ÖZET
Amaç:
İleri evre over kanserli hastalarda primer debulking cerrahisi (PDS), neoadjuvan kemoterapi sonrası cerrahisi (NAC), aralıklı debulking cerrahinin (IDS) uzun dönem sağkalım açısından karşılaştırılması amaçlanmıştır.
Yöntemler:
2001-2014 yılları arasında yumurtalık kanseri nedeniyle opere edilen hastalardan evre 3 olanlar çalışmaya alındı.
Bulgular:
Toplam 378 hasta, 191’i (%50,5) PDS, 187’si (%49,5) IDS olarak ayrıldı. PDS grubu ile karşılaştırıldığında, IDS grubunda optimal cerrahi (rezidüel <1 cm) performansı daha yüksek (%83-%65, p<0,001), ameliyat sırasında üst batında makroskopik tümör görülen hasta oranı daha az (%12-%46, p<0,001), 1 litreden fazla intraabdominal asit daha az (%2-%64, p<0,001), postoperatif (30 gün içinde) eksitus daha az (0-5), bağırsak rezeksiyonu/kolostomi oranı daha az (%3-%11, p=0,001) izlendi. Ortanca takip süresi 43 (1-161) aydı. Genel sağkalım (GS), PDS grupta daha uzundu [56,8 ay (%95 CI: 48,2-65,4) vs 43,5 (%95 CI: 38,1-48,8), log-rank testi p=0,026]. Rezidüel hastalık ≤1 cm ve >1 cm olan her iki alt grupta PDS üstündü (sırasıyla 64,9 ay 44,6, p=0,008; 41,6-25,3, p=0,044). 8 yıllık GS oranı, PDS hastalarında daha yüksekti (%31,8’e karşılık %12,7).

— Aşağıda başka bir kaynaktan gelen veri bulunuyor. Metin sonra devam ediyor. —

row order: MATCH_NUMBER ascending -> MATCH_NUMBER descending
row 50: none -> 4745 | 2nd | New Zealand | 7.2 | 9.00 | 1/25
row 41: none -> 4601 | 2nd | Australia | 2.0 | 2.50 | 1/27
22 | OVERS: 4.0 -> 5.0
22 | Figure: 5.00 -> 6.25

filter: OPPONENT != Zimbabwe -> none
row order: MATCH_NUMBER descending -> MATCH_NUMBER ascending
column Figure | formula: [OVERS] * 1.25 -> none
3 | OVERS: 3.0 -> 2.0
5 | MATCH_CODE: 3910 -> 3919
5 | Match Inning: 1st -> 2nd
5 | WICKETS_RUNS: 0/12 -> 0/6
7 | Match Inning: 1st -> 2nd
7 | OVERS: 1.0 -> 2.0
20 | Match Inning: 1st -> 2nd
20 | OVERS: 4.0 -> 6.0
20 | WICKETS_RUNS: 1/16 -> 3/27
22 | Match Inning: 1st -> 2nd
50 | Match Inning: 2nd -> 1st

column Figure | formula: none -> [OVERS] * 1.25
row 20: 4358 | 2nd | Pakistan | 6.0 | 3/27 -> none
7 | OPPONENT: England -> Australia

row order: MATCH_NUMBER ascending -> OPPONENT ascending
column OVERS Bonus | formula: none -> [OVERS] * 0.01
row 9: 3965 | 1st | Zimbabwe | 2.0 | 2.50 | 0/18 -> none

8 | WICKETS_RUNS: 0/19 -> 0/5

Çok değişkenli Cox analizine göre, yaş, suboptimal cerrahi, IDS ve üst batın bölgesindeki tümör varlığı, kısa GS süresi ile ilişkili bağımsız faktörlerdi (sırasıyla tehlike oranı: 1,013; 1,606; 1,456 ve 1,495).
Sonuç:
FIGO evre 3 over kanserli hastalarda neoadjuvant-kemoterapi, tümör yayılımını azaltmada, cerrahi morbiditeyi azaltmada ve optimal storedüksiyonun azaltılmasında yararlıdır. Ancak uzun dönem sağkalım oranları primer cerrahi grubuna göre daha kısa bulundu.